Every line from the one with "color: #a16207 ->" through the last line below should be repeated exactly; pictures stay out of the copy.
-- Extracted entries follows --
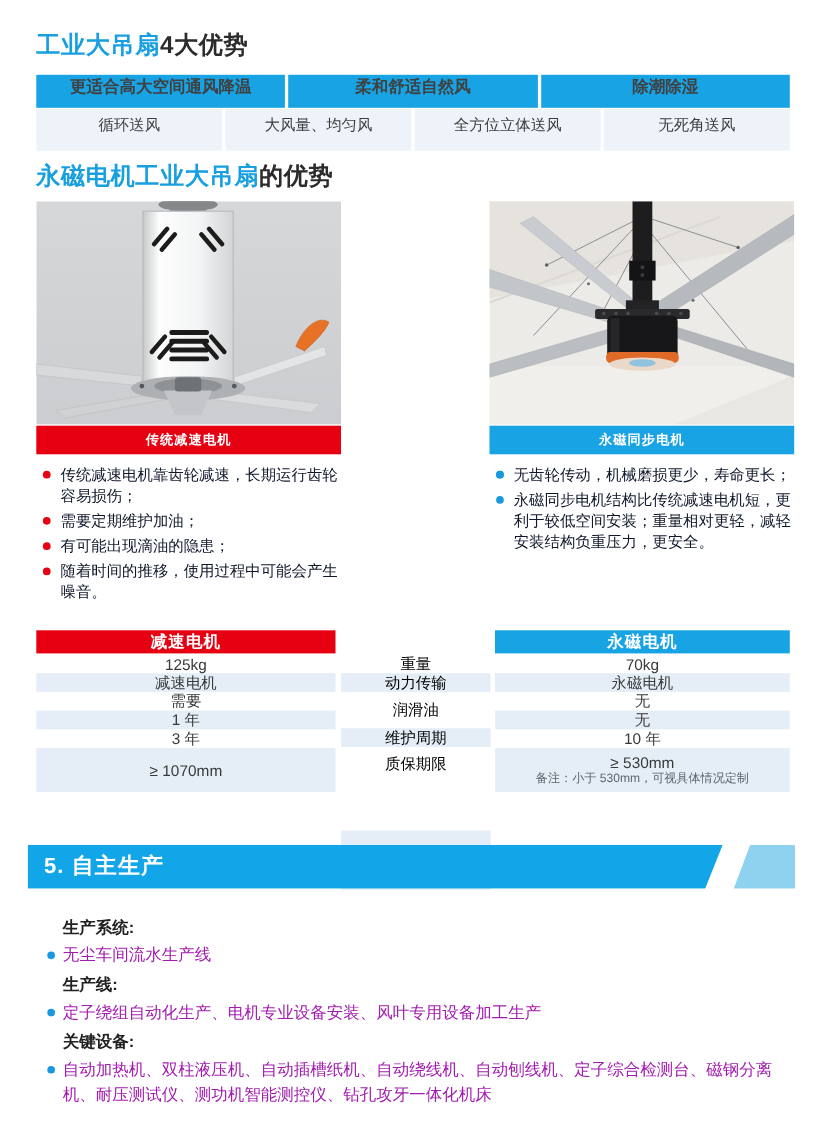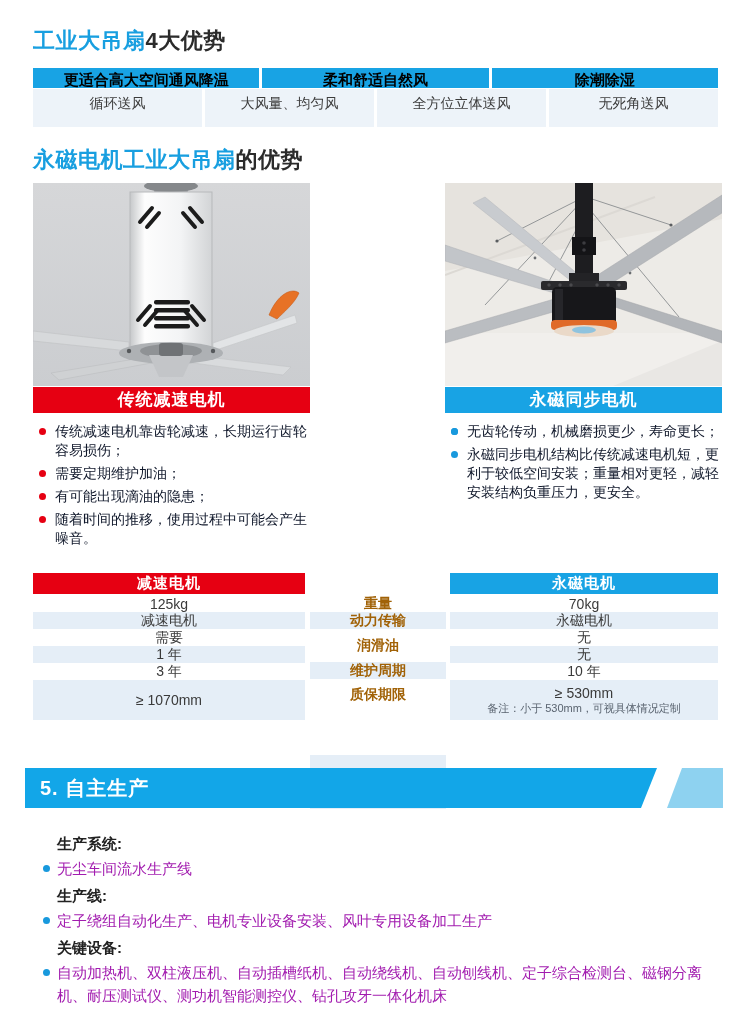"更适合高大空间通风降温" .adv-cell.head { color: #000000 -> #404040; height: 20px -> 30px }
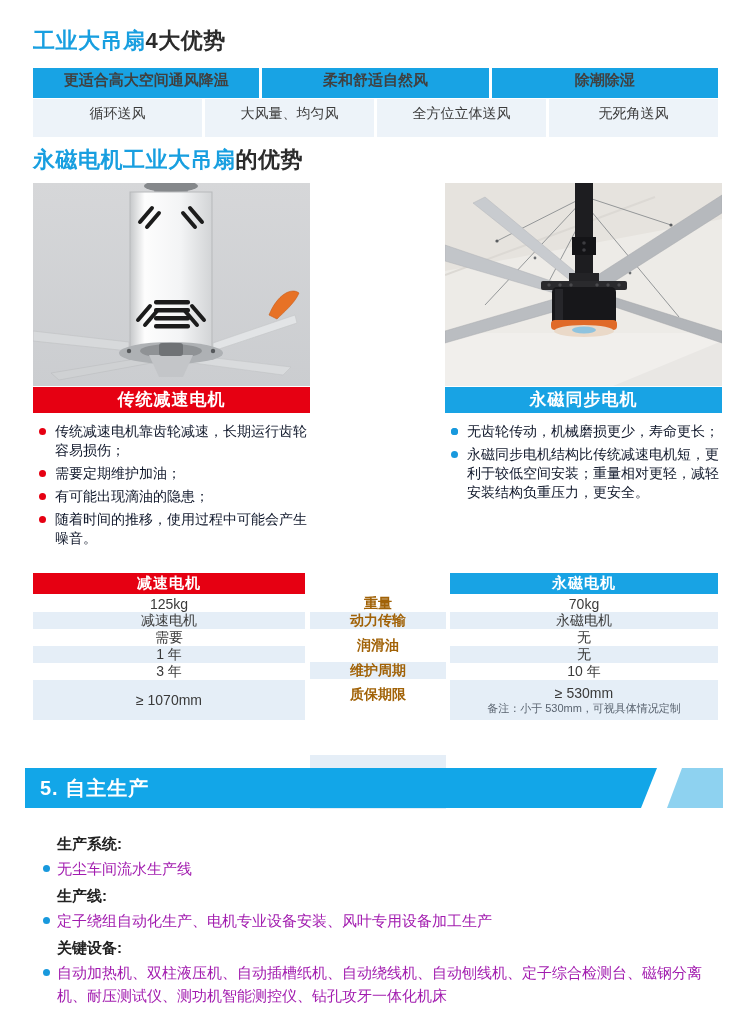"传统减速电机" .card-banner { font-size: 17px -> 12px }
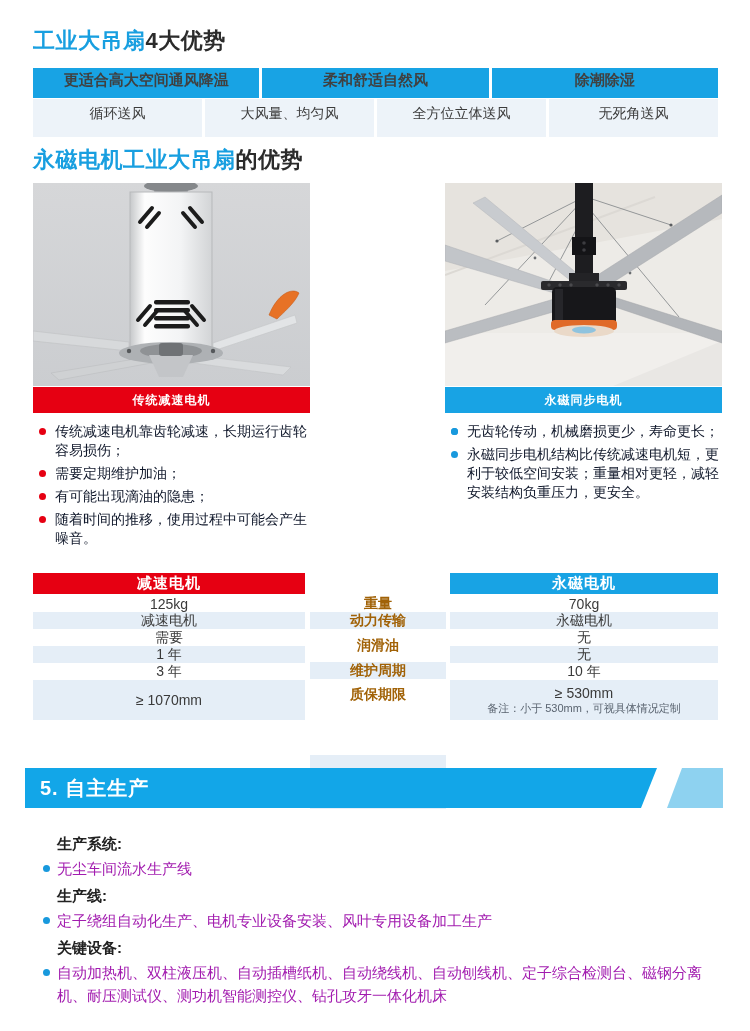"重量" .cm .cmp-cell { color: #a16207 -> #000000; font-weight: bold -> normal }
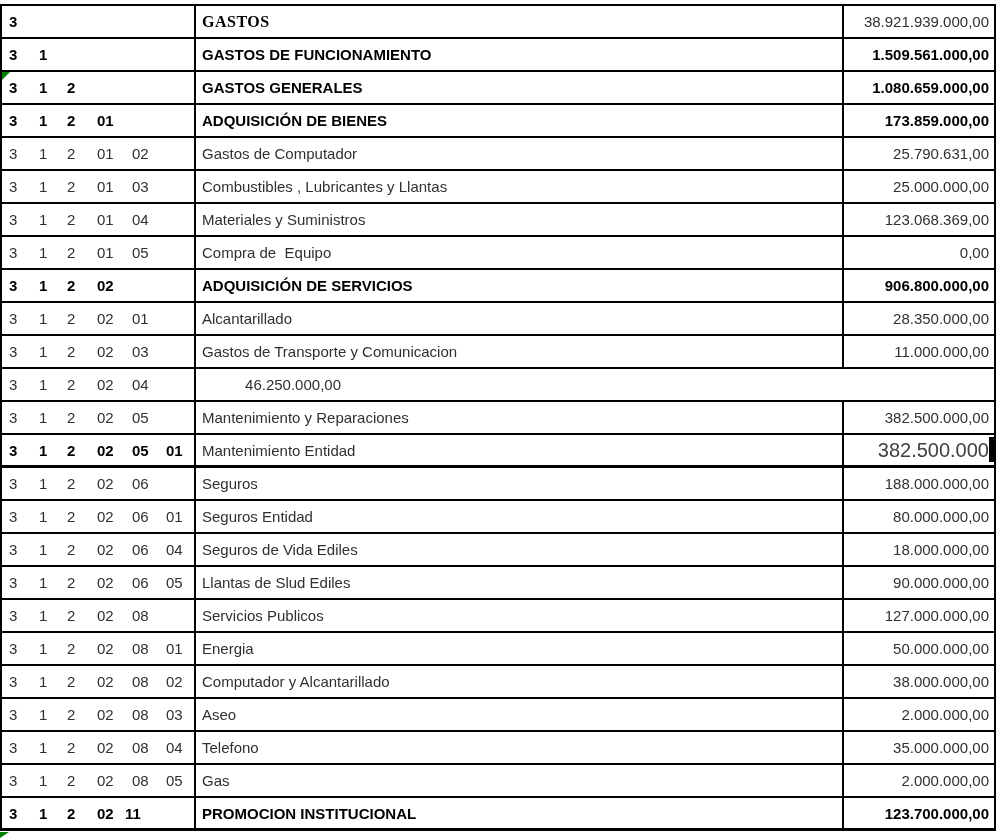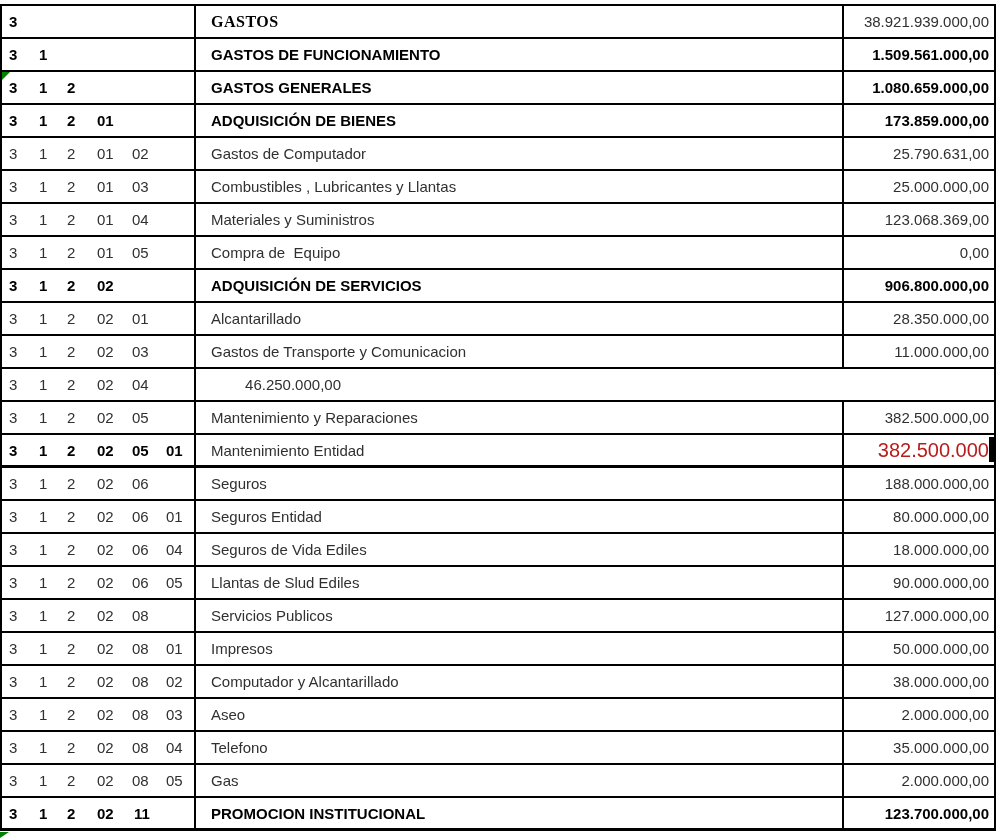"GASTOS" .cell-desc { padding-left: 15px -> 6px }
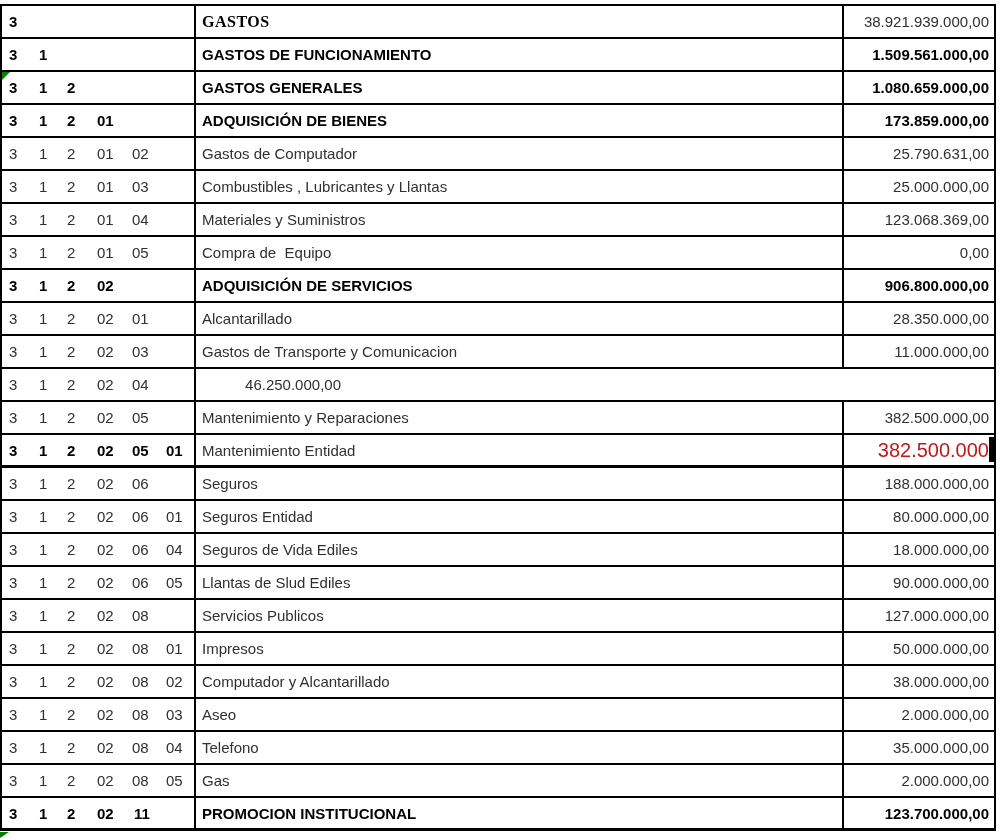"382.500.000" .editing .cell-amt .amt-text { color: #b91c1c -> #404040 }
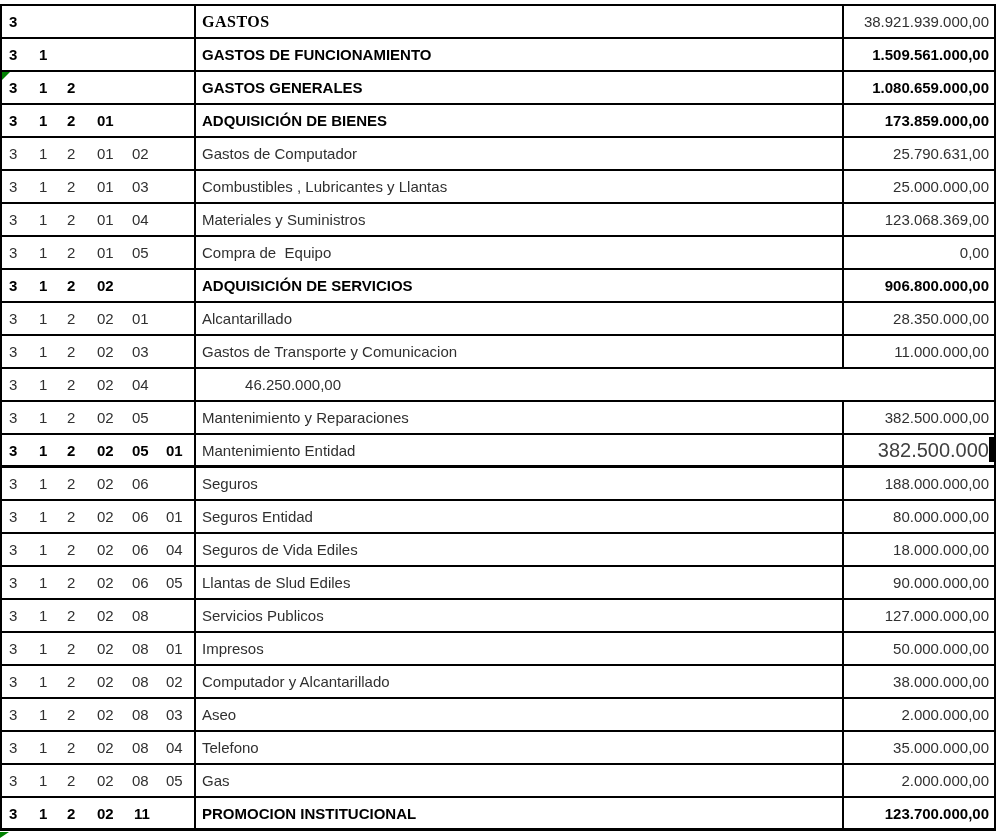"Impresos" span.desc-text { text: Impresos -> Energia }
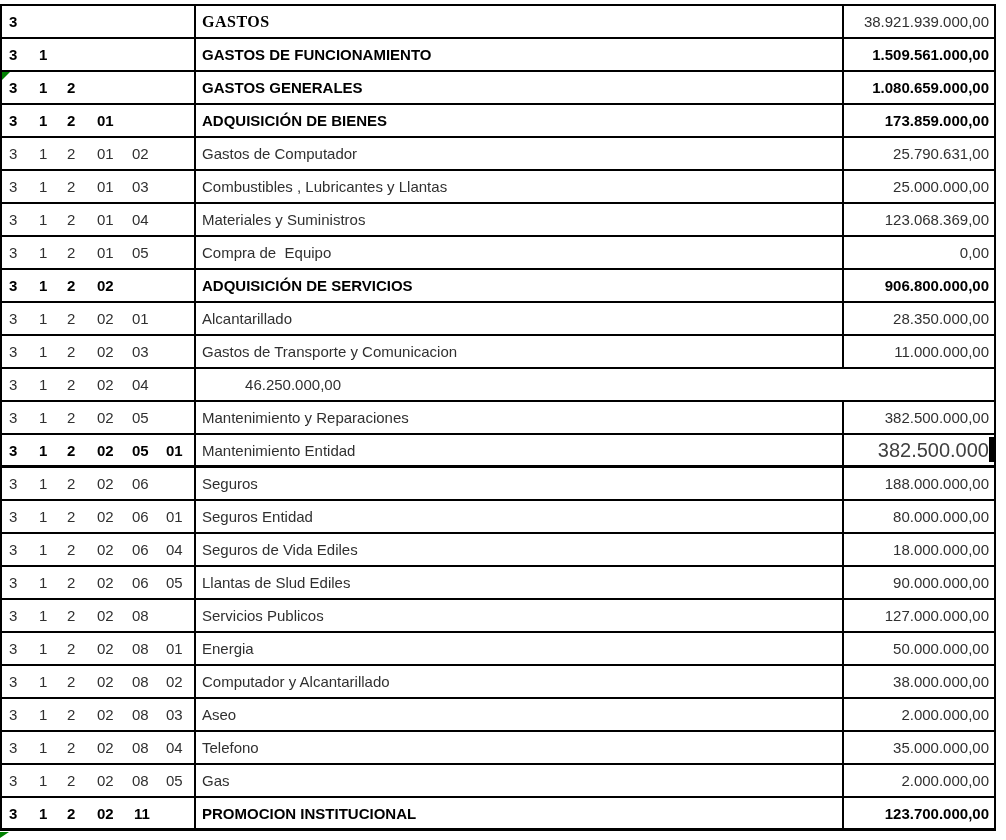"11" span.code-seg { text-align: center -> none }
-- Extracted entries concluded --
(Answer section)
"重量" .cm .cmp-cell { color: #a16207 -> #000000; font-weight: bold -> normal }
"GASTOS" .cell-desc { padding-left: 15px -> 6px }
"382.500.000" .editing .cell-amt .amt-text { color: #b91c1c -> #404040 }
"Impresos" span.desc-text { text: Impresos -> Energia }
"11" span.code-seg { text-align: center -> none }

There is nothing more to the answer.